Assim, quando um daqueles senhores da feira me abordou (eu estava entretido com alguns livros eslovenos da época comunista e fazendo cara de inteligente), respondi que estava só olhando. Ele falou mais alguma coisa e continuei respondendo no meu "croatoveno". Então ele perguntou se eu era croata ou russo. Bingo! Nunca na vida tinha pensado que me tomariam por croata ou por russo, ainda mais tendo por base a língua que falo (ou tento falar). Mas, enfim, disse a ele que eu era brasileiro, com um pouco de medo de que o princípio de conversa descambasse para futebol e samba. O senhor pensou um pouco e me falou: "hum, Brasil! Mas eu não falo espanhol!" Sorri amarelo e ele se corrigiu: "quero dizer, português! Vocês falam português, não?" Depois: "sabe como é, a África do Sul fica muito longe daqui... Ah, eu disse África do Sul? Eu quis dizer América do Sul!"
Eu apenas sorri. Resolvi dar um crédito a ele, afinal quantos de nós sabemos apontar a Eslovênia num mapa ou dizer qual língua se fala lá?
E o senhor continuou falando e me mostrando um cartaz do marechal Tito, dizendo de vez em quando entre dentes: "puxa, Brasil!"
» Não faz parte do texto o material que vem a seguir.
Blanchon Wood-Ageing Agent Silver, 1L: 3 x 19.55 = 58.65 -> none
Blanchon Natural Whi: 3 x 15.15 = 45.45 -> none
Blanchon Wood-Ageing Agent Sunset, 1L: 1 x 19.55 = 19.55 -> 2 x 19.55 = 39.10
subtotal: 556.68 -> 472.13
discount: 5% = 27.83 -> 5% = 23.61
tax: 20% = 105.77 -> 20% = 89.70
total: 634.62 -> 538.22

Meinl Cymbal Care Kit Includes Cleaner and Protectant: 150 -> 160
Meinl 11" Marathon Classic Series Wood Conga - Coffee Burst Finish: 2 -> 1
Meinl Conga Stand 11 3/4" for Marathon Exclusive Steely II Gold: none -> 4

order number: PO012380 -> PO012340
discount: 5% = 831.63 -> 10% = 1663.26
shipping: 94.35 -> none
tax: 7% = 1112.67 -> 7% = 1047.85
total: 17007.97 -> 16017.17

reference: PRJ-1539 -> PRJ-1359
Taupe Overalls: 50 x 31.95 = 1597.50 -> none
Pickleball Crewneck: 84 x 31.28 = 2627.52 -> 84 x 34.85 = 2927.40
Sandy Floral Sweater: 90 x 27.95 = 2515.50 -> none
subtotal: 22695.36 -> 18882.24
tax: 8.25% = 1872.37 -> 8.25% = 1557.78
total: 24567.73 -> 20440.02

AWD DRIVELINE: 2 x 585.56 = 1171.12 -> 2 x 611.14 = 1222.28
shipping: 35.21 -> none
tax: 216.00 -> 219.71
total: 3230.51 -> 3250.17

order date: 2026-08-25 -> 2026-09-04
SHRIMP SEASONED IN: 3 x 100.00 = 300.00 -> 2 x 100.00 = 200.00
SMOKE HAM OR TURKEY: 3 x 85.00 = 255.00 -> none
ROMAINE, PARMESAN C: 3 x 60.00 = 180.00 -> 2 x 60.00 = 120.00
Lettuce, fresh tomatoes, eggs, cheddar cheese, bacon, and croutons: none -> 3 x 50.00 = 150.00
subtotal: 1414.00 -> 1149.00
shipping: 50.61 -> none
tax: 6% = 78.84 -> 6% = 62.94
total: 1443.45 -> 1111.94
domingo, 15 de janeiro de 2012

Uma cidade em forma de coração

Se me perguntarem como eu vim parar na Eslovênia, acho que precisarei de bastante tempo para explicar. A Eslovênia não é um destino popular no Brasil. E a resposta de por que eu vim até aqui envolve uma amizade de 15 anos, um interesse crescente pela história complexa da ex-Iugoslávia (acho que poucos lugares condensam tantas culturas, religiões, orgulhos e conflitos quanto os Bálcãs), um voo cancelado, uma curiosidade linguística e, claro, os relatos e as fotos de um lugar que é uma pequena joia.
Certo, expliquei nada ou quase nada, mas a ideia era essa mesmo: descobrir a Eslovênia é como montar um quebra-cabeça com partes que, a princípio, não vemos como poderão se encaixar. Mistura de língua e cultura eslavas com o relevo dos Alpes, um país pequenino que parece guardar tantas similaridades com seus vizinhos iugoslavos e, ao mesmo tempo, lembra muito o que imaginamos de países como a Áustria e a Alemanha.
Mas não se pode chegar a uma conclusão sobre o país em tão pouco tempo. Por outro lado, pode-se, por exemplo, formar uma opinião (ainda que possivelmente prematura) sobre a capital e porta de entrada.
Ljubljana definitivamente não é uma cidade grande, mas é uma cidade simpática. Não se veem hordas de turistas se acotovelando em praças ou museus. E os turistas que se veem, na sua maioria, falam esloveno.
Ljubljana, ao menos nesta época do ano, tem uma luz que me surpreendeu. Uma paleta de cores de outono ou de inverno que faz a cidade parecer uma pintura. Ninguém precisa de Fotoshop para suas fotos de Ljubljana, a cidade é mesmo dessa cor que se vê. E as sombras... A luz do inverno parece dar a toda hora do dia um encanto de pôr-do-sol. Lindo, mais lindo ainda nos reflexos que o rio devolve à cidade.
Colorida, Ljubljana é uma cidade em forma de coração. No sentido figurado, que é o mais bonito: seu nome significa algo como "a amada" e está relacionado com o amor na maioria das línguas eslavas.
Além disso, há o dragão, mascote da cidade que está por todos os lados. Embora pareça não combinar com o amor, é um dragão simpático, personagem de uma série de lendas. A primeira e mais sisuda envolve Jasão e os argonautas. Outra diz respeito à ponte que é ladeada por quatro estátuas do dragão: segundo a lenda, o dragão balança o rabo quando uma mulher virgem passa pela ponte. Longe de mim querer falar qualquer coisa das eslovenas mas, até onde pude ver, o rabo do dragão pareceu tão imóvel quanto, bem, uma estátua.
Outra lenda, ainda, diz que o dragão de Ljubljana aterrorizava a cidade, até que conheceu uma dragoa, casaram, tiveram um filho, e o filho, em vez de seguir a tradição familiar de impor medo aos humanos, resolveu virar o primeiro dragão artista de que se tem notícia. Conto de fadas? Pode ser. Mas que outra coisa se esperaria de uma cidade com uma luz dessas?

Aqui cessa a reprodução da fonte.